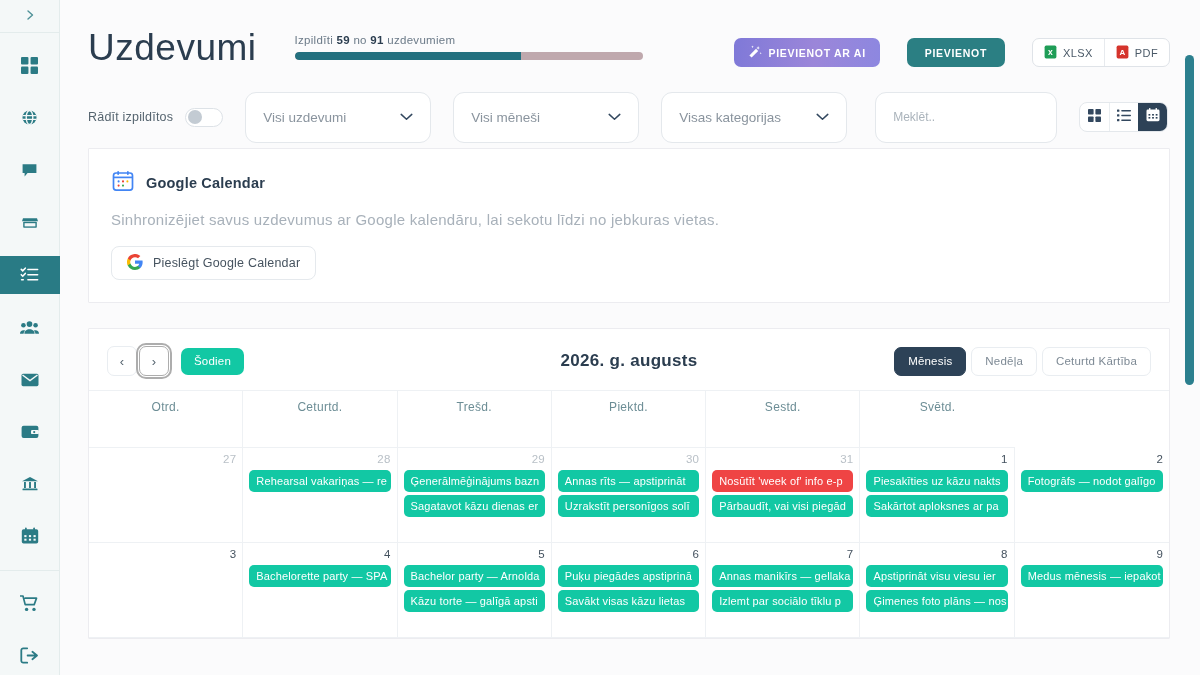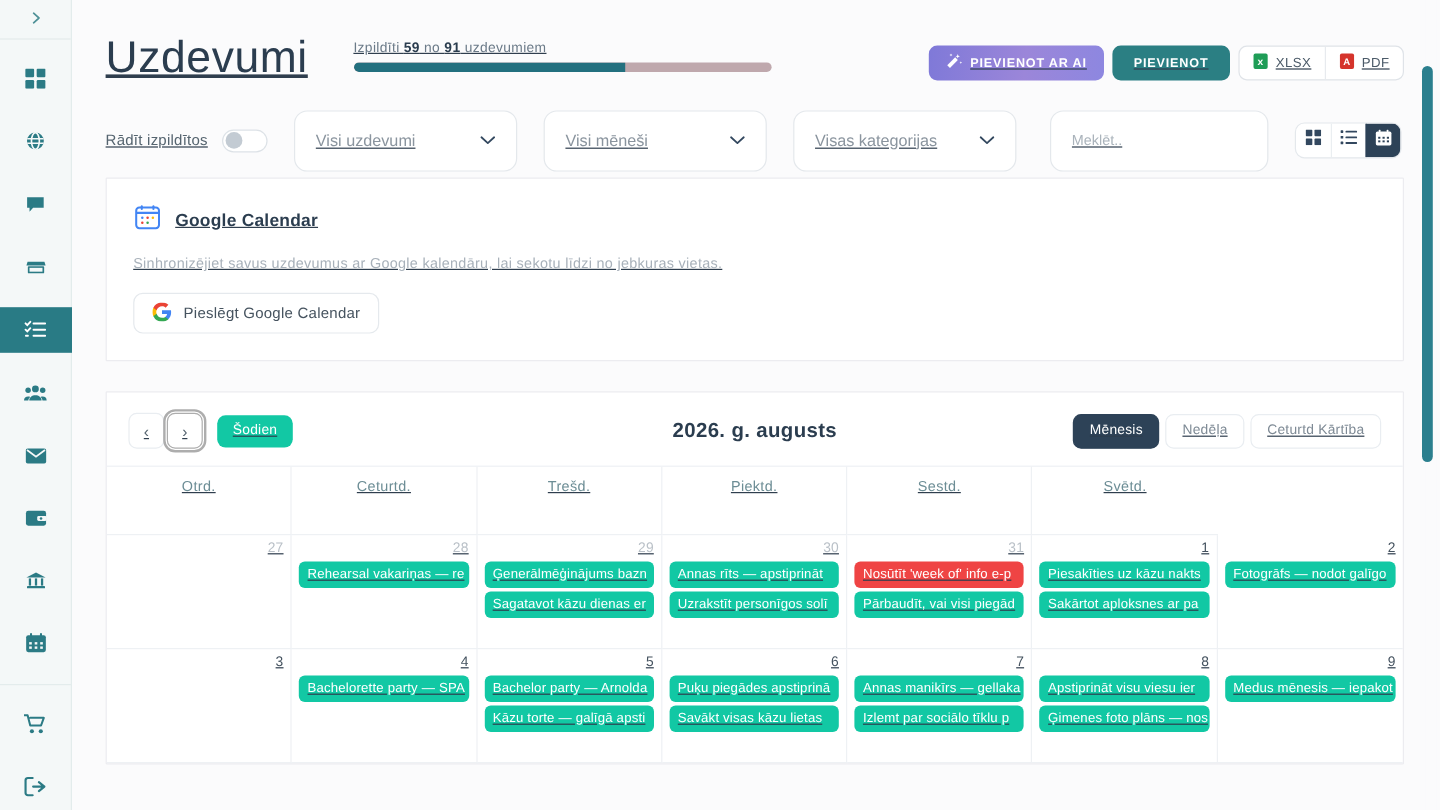--- a/index.html
+++ b/index.html
@@ -34,21 +34,20 @@
   .sb-item svg { display: block; }
   .sb-gap { height: 18px; }
   .sb-sep { width: 60px; height: 1px; background: #e3ecec; }
 
   
   #main {
     position: absolute; left: 60px; top: 0;
     width: 1140px; height: 675px;
     overflow: hidden;
     background: #fbfbfc;
-    text-decoration: underline;
   }
 
   
   .page-head {
     display: flex; align-items: flex-start;
     padding: 18px 30px 0 28px;
     height: 86px;
   }
   .page-title {
     font-size: 37px;
@@ -64,21 +63,21 @@
     margin-bottom: 6px;
   }
   .progress-label b { color: #2b3d4f; font-weight: 700; }
   .progress-track {
     height: 8px; border-radius: 4px; background: #bfa8ad; overflow: hidden;
     width: 348px;
   }
   .progress-fill { height: 100%; background: #23707f; border-radius: 4px 0 0 4px; }
 
   .head-actions {
-    margin-left: auto; display: flex; align-items: center; gap: 7px;
+    margin-left: auto; display: flex; align-items: center; gap: 27px;
     margin-top: 20px;
   }
   .btn-ai {
     background: linear-gradient(95deg,#7f79d8 0%, #9b86d9 55%, #8d87e0 100%);
     color: #fff; border: none; border-radius: 7px;
     height: 29px; padding: 0 14px;
     font-size: 10.5px; font-weight: 700; letter-spacing: 0.7px;
     display: flex; align-items: center; gap: 7px; cursor: pointer;
     font-family: "Liberation Sans", sans-serif;
   }
@@ -147,21 +146,21 @@
   .view-btn.active { background: #2d4257; color: #fff; border-left-color: #2d4257; }
 
   
   .card {
     margin: 0 30px 0 28px;
     background: #fff; border: 1px solid #ececf0; border-radius: 1px;
   }
   .gcal-card { padding: 20px 22px 22px 22px; }
   .gcal-head { display: flex; align-items: center; gap: 11px; }
   .gcal-title { font-size: 14.5px; font-weight: 700; color: #2b3d4f; letter-spacing: 0.2px; }
-  .gcal-desc { margin-top: 14px; font-size: 12px; color: #a8b1ba; letter-spacing: 0.25px; }
+  .gcal-desc { margin-top: 14px; font-size: 15px; color: #a8b1ba; letter-spacing: 0.25px; }
   .gcal-btn {
     margin-top: 18px; display: inline-flex; align-items: center; gap: 10px;
     border: 1px solid #e5e9ed; border-radius: 8px; background: #fff;
     height: 34px; padding: 0 15px;
     font-size: 12.5px; color: #46535f; cursor: pointer; letter-spacing: 0.2px;
   }
 
   
   .cal-card { margin-top: 25px; }
   .cal-toolbar {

# The problem
Could you return the whole listing exactly, with every picture removed?

# Answer for this exercise
--- a/index.html
+++ b/index.html
@@ -34,21 +34,20 @@
   .sb-item svg { display: block; }
   .sb-gap { height: 18px; }
   .sb-sep { width: 60px; height: 1px; background: #e3ecec; }
 
   
   #main {
     position: absolute; left: 60px; top: 0;
     width: 1140px; height: 675px;
     overflow: hidden;
     background: #fbfbfc;
-    text-decoration: underline;
   }
 
   
   .page-head {
     display: flex; align-items: flex-start;
     padding: 18px 30px 0 28px;
     height: 86px;
   }
   .page-title {
     font-size: 37px;
@@ -64,21 +63,21 @@
     margin-bottom: 6px;
   }
   .progress-label b { color: #2b3d4f; font-weight: 700; }
   .progress-track {
     height: 8px; border-radius: 4px; background: #bfa8ad; overflow: hidden;
     width: 348px;
   }
   .progress-fill { height: 100%; background: #23707f; border-radius: 4px 0 0 4px; }
 
   .head-actions {
-    margin-left: auto; display: flex; align-items: center; gap: 7px;
+    margin-left: auto; display: flex; align-items: center; gap: 27px;
     margin-top: 20px;
   }
   .btn-ai {
     background: linear-gradient(95deg,#7f79d8 0%, #9b86d9 55%, #8d87e0 100%);
     color: #fff; border: none; border-radius: 7px;
     height: 29px; padding: 0 14px;
     font-size: 10.5px; font-weight: 700; letter-spacing: 0.7px;
     display: flex; align-items: center; gap: 7px; cursor: pointer;
     font-family: "Liberation Sans", sans-serif;
   }
@@ -147,21 +146,21 @@
   .view-btn.active { background: #2d4257; color: #fff; border-left-color: #2d4257; }
 
   
   .card {
     margin: 0 30px 0 28px;
     background: #fff; border: 1px solid #ececf0; border-radius: 1px;
   }
   .gcal-card { padding: 20px 22px 22px 22px; }
   .gcal-head { display: flex; align-items: center; gap: 11px; }
   .gcal-title { font-size: 14.5px; font-weight: 700; color: #2b3d4f; letter-spacing: 0.2px; }
-  .gcal-desc { margin-top: 14px; font-size: 12px; color: #a8b1ba; letter-spacing: 0.25px; }
+  .gcal-desc { margin-top: 14px; font-size: 15px; color: #a8b1ba; letter-spacing: 0.25px; }
   .gcal-btn {
     margin-top: 18px; display: inline-flex; align-items: center; gap: 10px;
     border: 1px solid #e5e9ed; border-radius: 8px; background: #fff;
     height: 34px; padding: 0 15px;
     font-size: 12.5px; color: #46535f; cursor: pointer; letter-spacing: 0.2px;
   }
 
   
   .cal-card { margin-top: 25px; }
   .cal-toolbar {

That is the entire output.